Unfortunately, stories like mine are common among many LGBTQ students. Reportedly, 58 percent of LGBTQ students feel unsafe at school because of their sexual orientation, and 43 percent because of their gender expression.

Additionally, it is important to realize that bullying against LGBTQ students is an intersectional issue that is informed by other identities. For example, 53.1 percent of LGBTQ students of color feel unsafe at school because of their sexual orientation. Furthermore, on average, students of color experience more verbal harassment, physical harassment, and physical assault because of their gender expression than their white peers.

What is particularly upsetting is that 85 percent of LGBTQ students report being verbally harassed, but a staggering 64 percent who report an incident say that school staff did nothing in response or were told to ignore it.

This #SpiritDay, I wish to amplify the voices of students like me who have been bullied for being their true selves. Moreover, I want to urge teachers, family members, and non-LGBTQ students to practice active allyship by taking action when bullied students report instances of violence. Finally, I hope that we within the LGBTQ community are able to look at bullying through an intersectional lens so as to understand the ways in which other identities—such as class, race, ability, and religious background—shape experiences with bullying differently for individuals within the community.

Matthew Choi Taitano is a founding GLAAD Campus Ambassador and a senior at Princeton University. Throughout his time at Princeton, Matthew has been engaged in leadership and activist work around issues impacting LGBTQ students, students of color, and students from first-generation, low-income backgrounds.

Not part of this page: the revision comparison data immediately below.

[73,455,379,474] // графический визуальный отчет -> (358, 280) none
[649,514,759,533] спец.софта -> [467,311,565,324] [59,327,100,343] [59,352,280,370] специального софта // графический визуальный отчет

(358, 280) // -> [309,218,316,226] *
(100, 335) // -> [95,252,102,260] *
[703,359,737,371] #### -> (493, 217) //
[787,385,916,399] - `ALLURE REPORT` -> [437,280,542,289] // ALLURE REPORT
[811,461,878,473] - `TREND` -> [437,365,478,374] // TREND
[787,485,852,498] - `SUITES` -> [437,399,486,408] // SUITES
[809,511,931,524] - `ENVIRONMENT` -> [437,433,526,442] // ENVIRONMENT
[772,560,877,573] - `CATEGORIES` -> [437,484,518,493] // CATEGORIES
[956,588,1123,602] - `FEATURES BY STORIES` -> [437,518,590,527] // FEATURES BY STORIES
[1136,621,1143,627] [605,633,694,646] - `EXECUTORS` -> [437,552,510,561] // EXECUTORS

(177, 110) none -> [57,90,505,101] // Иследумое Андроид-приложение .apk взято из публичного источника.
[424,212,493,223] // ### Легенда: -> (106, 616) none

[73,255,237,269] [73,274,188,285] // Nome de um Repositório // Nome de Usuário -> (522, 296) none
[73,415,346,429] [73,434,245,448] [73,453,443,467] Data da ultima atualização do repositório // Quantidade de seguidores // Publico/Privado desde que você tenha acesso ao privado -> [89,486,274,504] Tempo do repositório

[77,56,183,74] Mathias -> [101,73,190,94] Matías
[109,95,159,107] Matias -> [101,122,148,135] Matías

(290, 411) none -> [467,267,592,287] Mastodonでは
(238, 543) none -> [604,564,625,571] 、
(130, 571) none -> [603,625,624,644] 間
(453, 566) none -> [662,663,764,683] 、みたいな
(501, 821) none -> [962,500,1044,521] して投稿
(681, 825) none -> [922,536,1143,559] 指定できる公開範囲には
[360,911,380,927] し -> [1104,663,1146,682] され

Join Matthew and take the Spirit Day pledge now!

About Spirit Day

Each year, millions go purple for GLAAD’s Spirit Day to support LGBTQ youth in a united stand against bullying. Started in 2010 by high school student Brittany McMillan in response to numerous young LGBTQ lives lost to suicide, Spirit Day now draws the participation of celebrities, schools, faith institutions, national landmarks, corporations, media outlets, sports leagues, and advocates around the world, all joining together to stand against bullying and support LGBTQ youth.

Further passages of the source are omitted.